On the other hand, the Ar gas, which is a dilution gas, enters the gas shower head 41 from the dilution gas supply source 47 through the second gas supply path 44 in a state where the flow rate is adjusted by the mass flow controller M2, where the formic acid vapor and Ar gas is mixed and supplied into the processing chamber 31 from the gas supply hole 42 of the gas shower head 41 and comes into contact with the wafer W. At this time, the wafer W is heated by the heater 36 to, for example, 150 to 450 ° C., preferably 150 to 300 ° C., and the process pressure in the processing container 31 is maintained at 10 to 10 ⁵ Pa, for example.

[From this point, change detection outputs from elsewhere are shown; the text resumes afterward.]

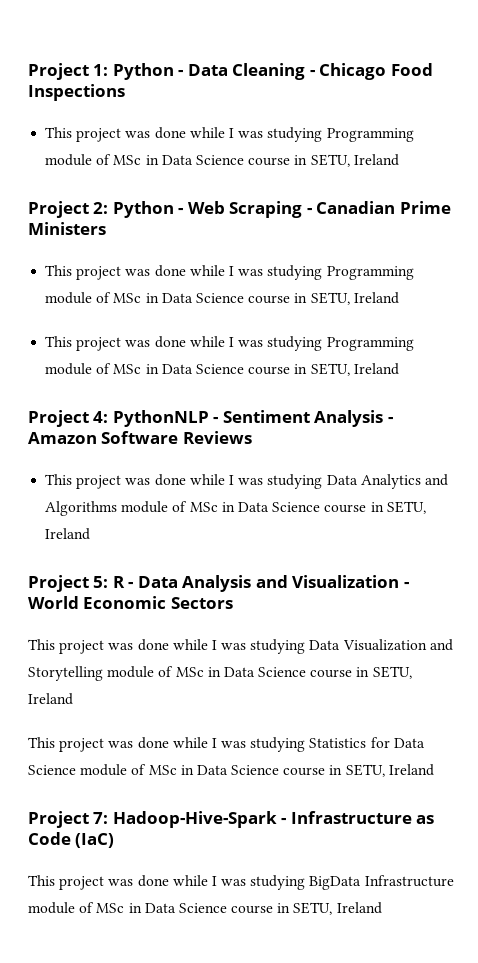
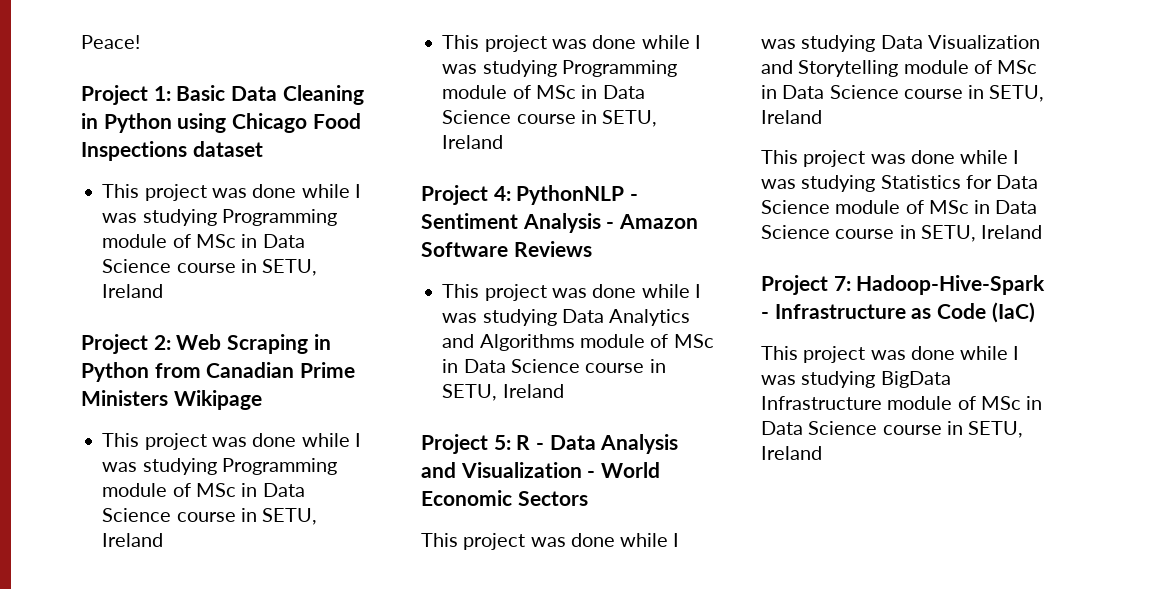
+ Peace!
- Project 1: Python - Data Cleaning - Chicago Food Inspections
+ Project 1: Basic Data Cleaning in Python using Chicago Food Inspections dataset
- Project 2: Python - Web Scraping - Canadian Prime Ministers
+ Project 2: Web Scraping in Python from Canadian Prime Ministers Wikipage

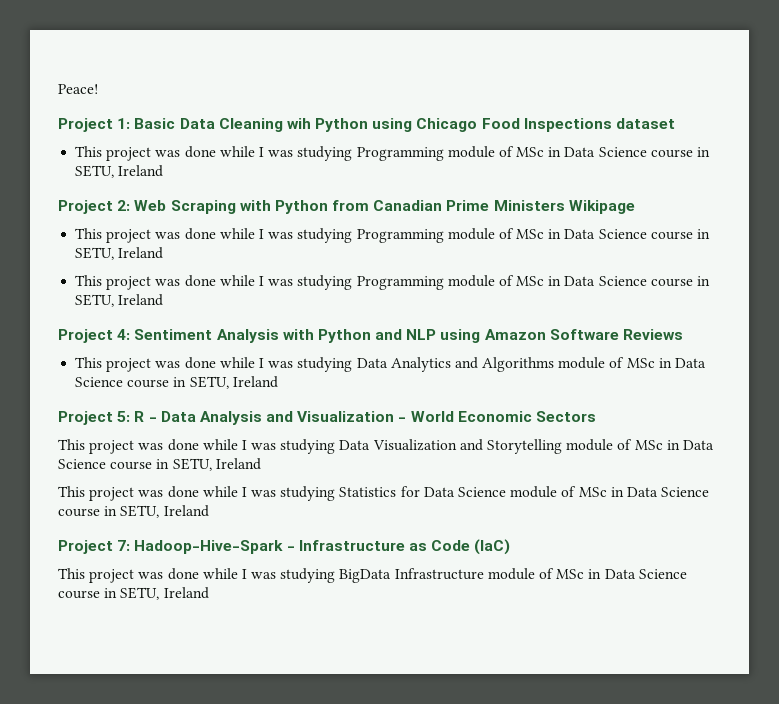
- Project 1: Basic Data Cleaning in Python using Chicago Food Inspections dataset
+ Project 1: Basic Data Cleaning wih Python using Chicago Food Inspections dataset
- Project 2: Web Scraping in Python from Canadian Prime Ministers Wikipage
+ Project 2: Web Scraping with Python from Canadian Prime Ministers Wikipage
- Project 4: PythonNLP - Sentiment Analysis - Amazon Software Reviews
+ Project 4: Sentiment Analysis with Python and NLP using Amazon Software Reviews

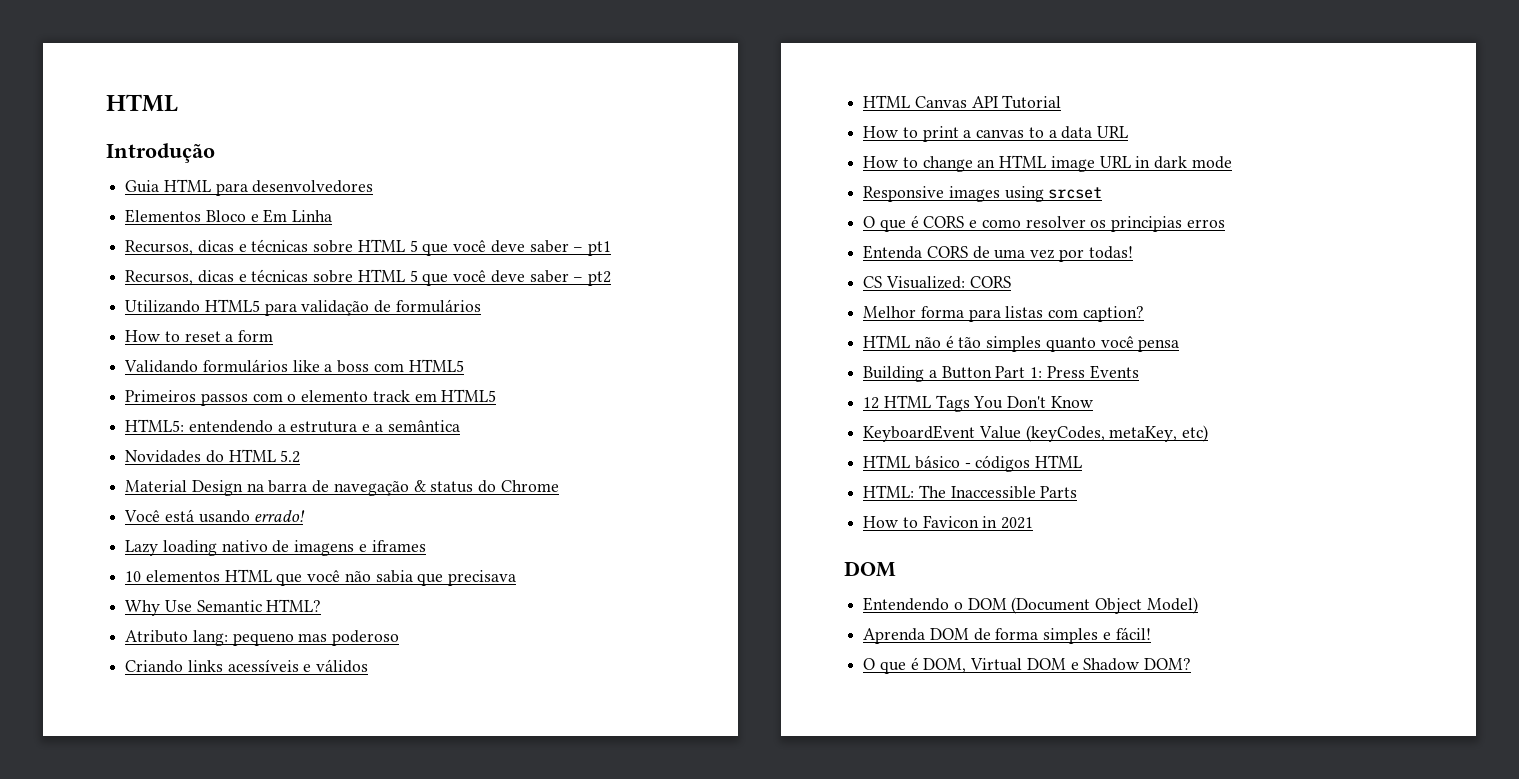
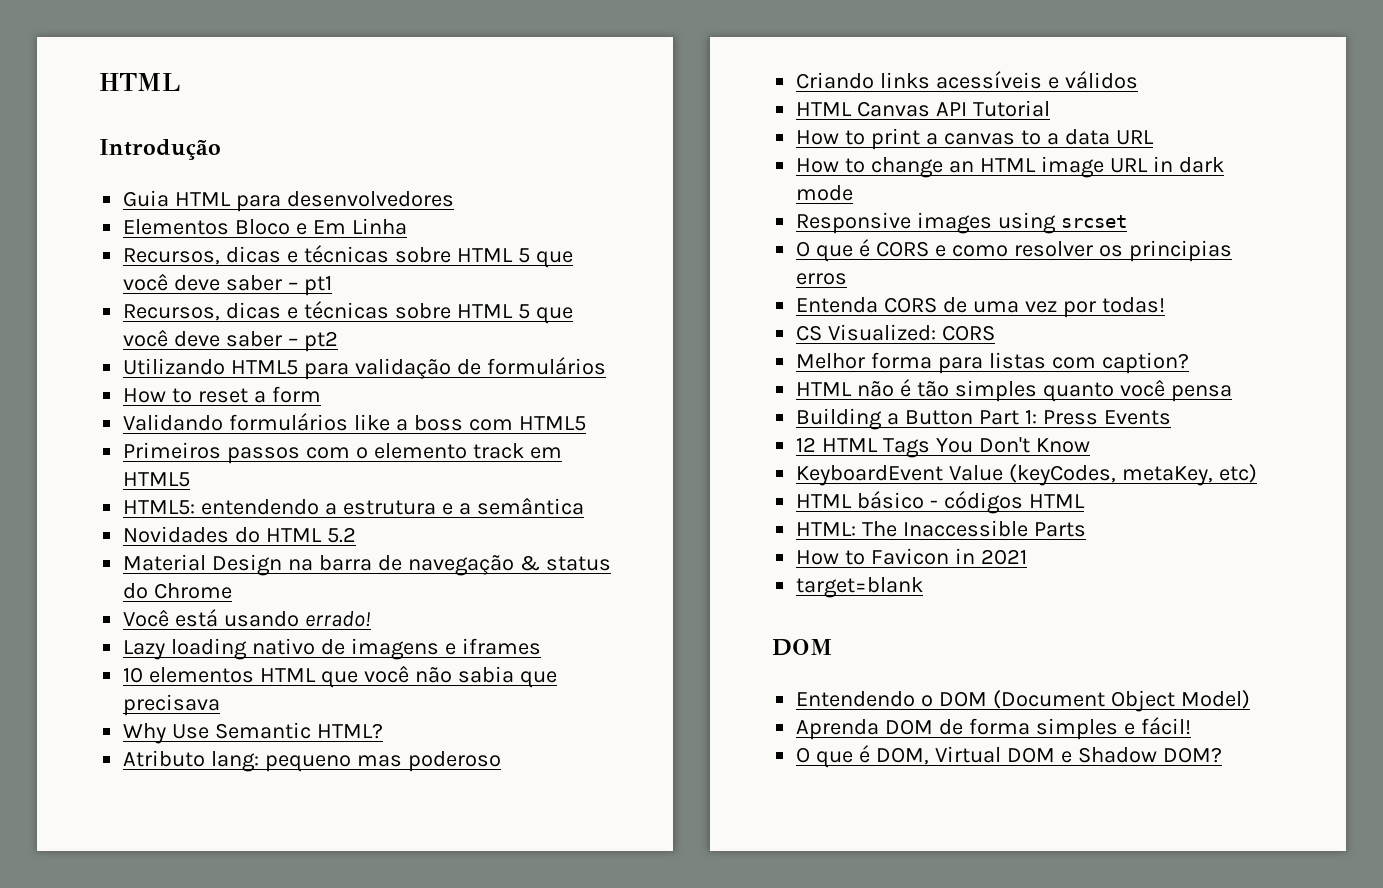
+ target=blank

  In this example, as described above, the MnOx film 95 that is a metal oxide is formed on the surface of the concave portion 85 by air transportation. When formic acid is supplied, the formic acid is reduced and the metal oxide MnOx film 95 is etched. By the action, MnOx is removed from the surface of the recess 85 as shown in FIG. Since formic acid forms a highly volatile compound with the metal, it is presumed that this action works to remove Mn from the film. As described above, Mn is diffused on the surface side of the recess 85, and even if there is O2 and unreacted Mn, this Mn is also etched and removed together with MnOx, as shown in FIG. 6 (d). Then, the Cu film 94 is exposed on the surface of the recess 85. Further, since Mn is more easily bonded to oxygen than Cu, as a result, Mn is removed together with O, but the removal amount of Cu is small.

  When the formic acid treatment is performed in this manner, the valves V1 to V4 are closed, and the supply of formic acid vapor and Ar gas is stopped. Thereafter, the gate valve G is opened, and the wafer W is transferred to the second transfer means 28 by the lift pins 37. Subsequently, the gate valve G of one CuCVD module 5 is opened, and the second transfer means 28 transfers the wafer W into the processing container 50 of the CuCVD module 5.

  The wafer W carried into the processing container 50 of the CuCVD module 5 is transferred from the second transfer means 28 to the lift pins 53 and placed on the stage 51. The heater 51a of the stage 51 heats the wafer W to, for example, about 100 ° C. to 250 ° C.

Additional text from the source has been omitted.